By: Andrew Restuccia, Lorraine Woellert of politico

President Donald Trump signed an executive action Wednesday that ends the administration’s policy of separating migrant families crossing the U.S.-Mexico border, abandoning the president’s previous stance that only Congress can fix the problem.

“I didn’t like the sight or the feeling of families being separated,” the president told reporters in the Oval Office, flanked by Homeland Security Secretary Kirstjen Nielsen and Vice President Mike Pence. “I think anybody with a heart would feel strongly about it. We don’t like to see families separated.”

Yet Trump said that he wanted to continue enforcing a strong policy at the border, an issue he campaigned on: “We are keeping a very powerful border and it continues to be a zero tolerance. We have zero tolerance for people that enter our country illegally.”

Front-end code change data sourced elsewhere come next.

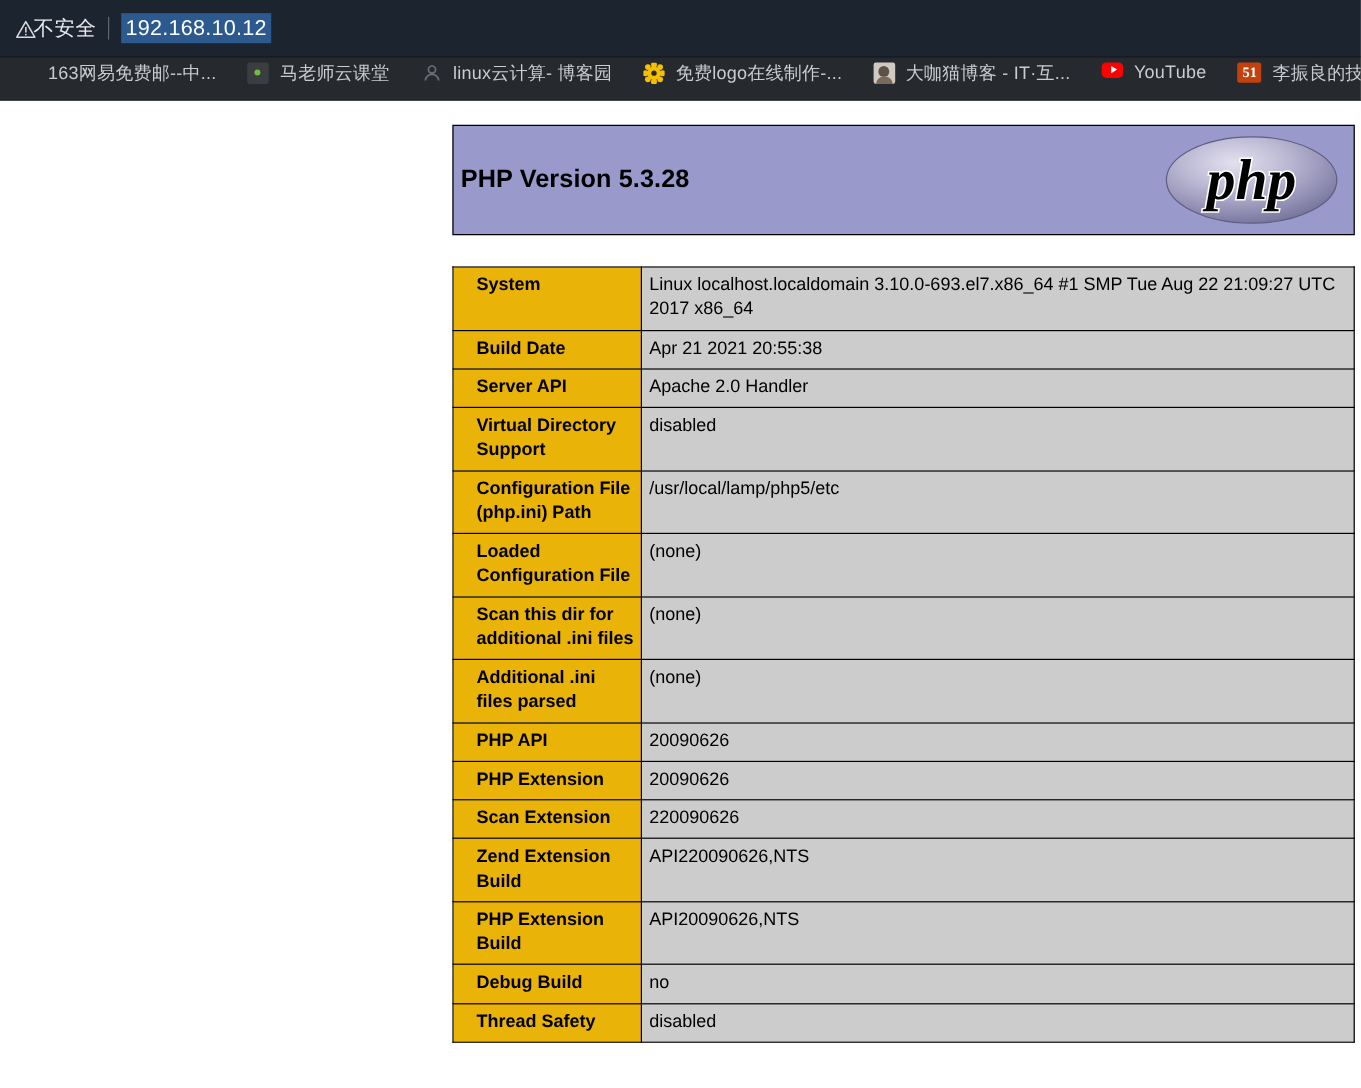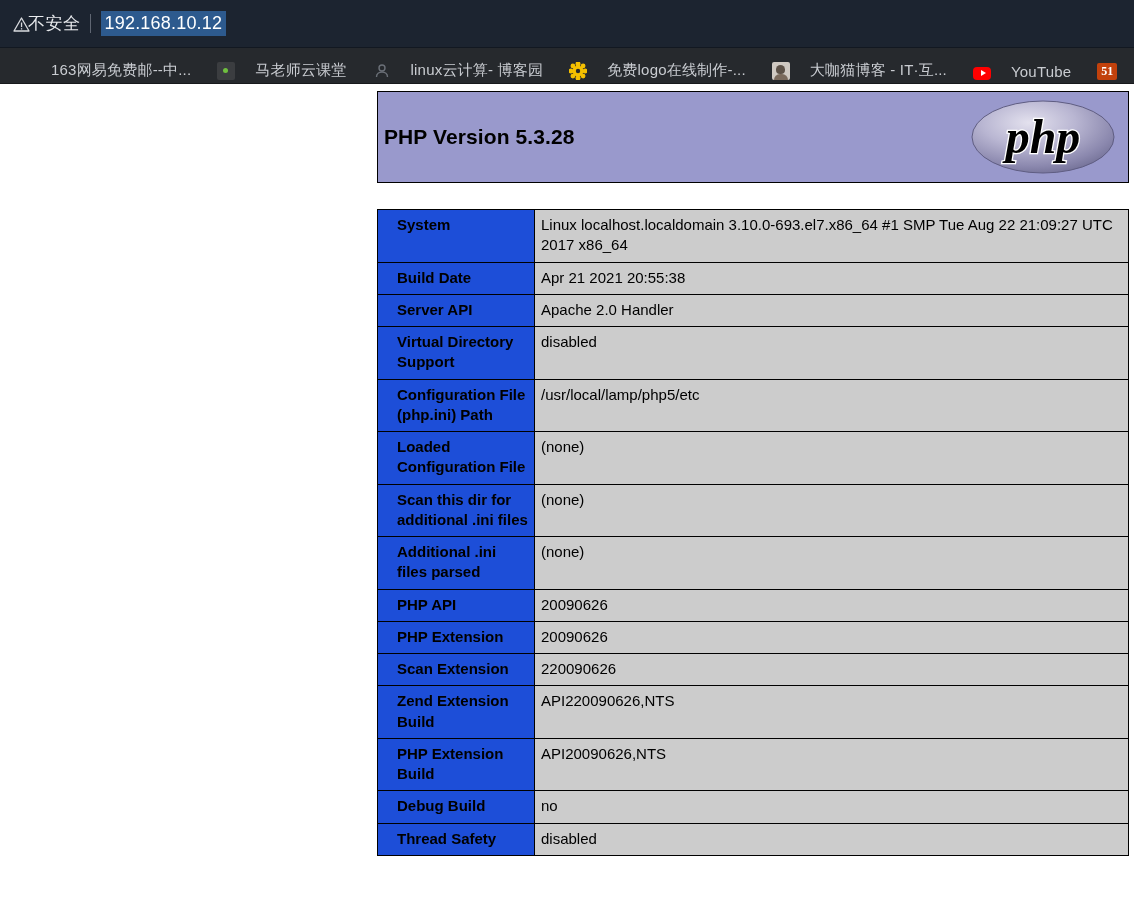--- a/index.html
+++ b/index.html
@@ -83,8 +83,8 @@
   }
   .bookmark {
     display: flex;
-    align-items: flex-end;
-    gap: 20px;
+    align-items: flex-start;
+    gap: 9px;
     padding: 0 13px;
     height: 28px;
     flex: 0 0 auto;

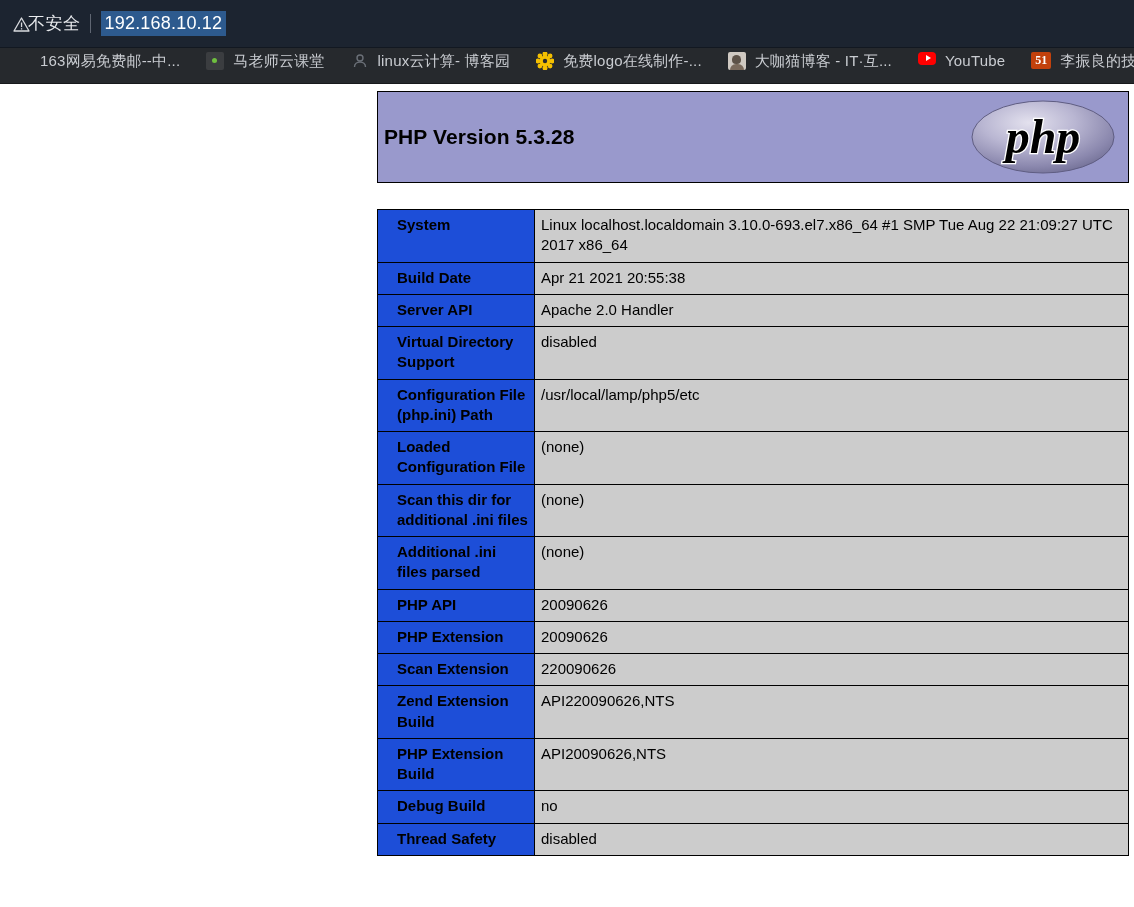--- a/index.html
+++ b/index.html
@@ -181,7 +181,7 @@
   #page-body {
     position: absolute;
     left: 377px;
-    top: 7px;
+    top: 20px;
     width: 752px;
   }
 

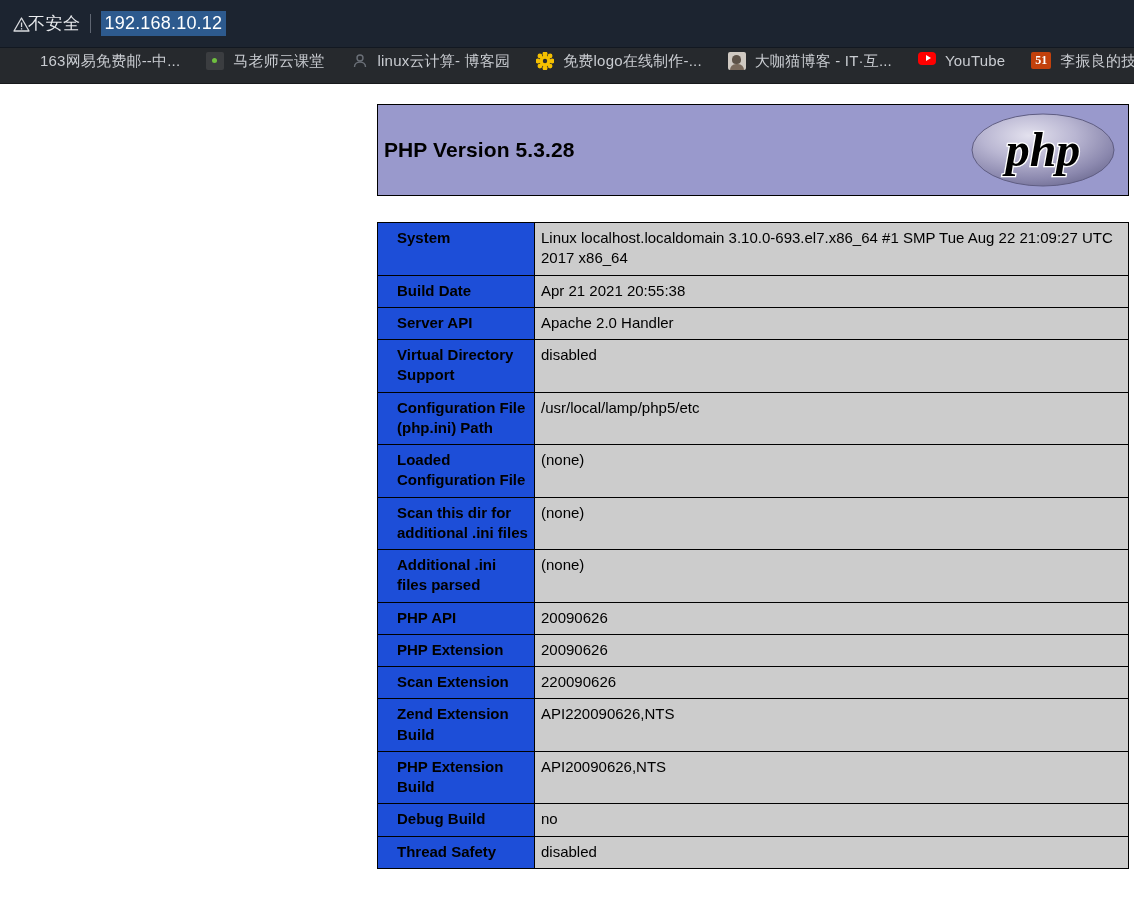--- a/index.html
+++ b/index.html
@@ -231,7 +231,7 @@
   }
   #info-table td.k {
     width: 133px;
-    background: #1d4ed8;
+    background: #eab308;
     font-weight: bold;
     color: #000000;
     padding-left: 19px;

The action came after Trump and his team faced harsh criticism from lawmakers, activists, religious leaders and former first ladies over the separation of children from their parents in custody, which was panned almost universally as cruel and damaging to the kids’ well-being.

It was a remarkable shift from a president who is typically reluctant to bow to outside pressure. He often doubles down on his existing stance when confronted with criticism.

With cable news flashing images of migrant children held in cages and lawmakers’ offices facing a flood of angry phone calls, the president was under increased pressure to come up with a speedy solution. White House aides came to the conclusion on Wednesday that Congress was unlikely to act quickly to resolve the crisis, even though they sent signals that Trump would be willing to sign a narrow, stand-alone fix without other immigration-related provisions.

The decision to end the separation policy via executive action appeared to have happened quickly, and some in the White House were left in the dark. Key members of the White House legislative affairs team, which had been working with Hill lawmakers in a bid to find a legislative fix, were left out of the loop and hadn’t seen text of the executive action as of early Wednesday afternoon, according to two people familiar with the issue.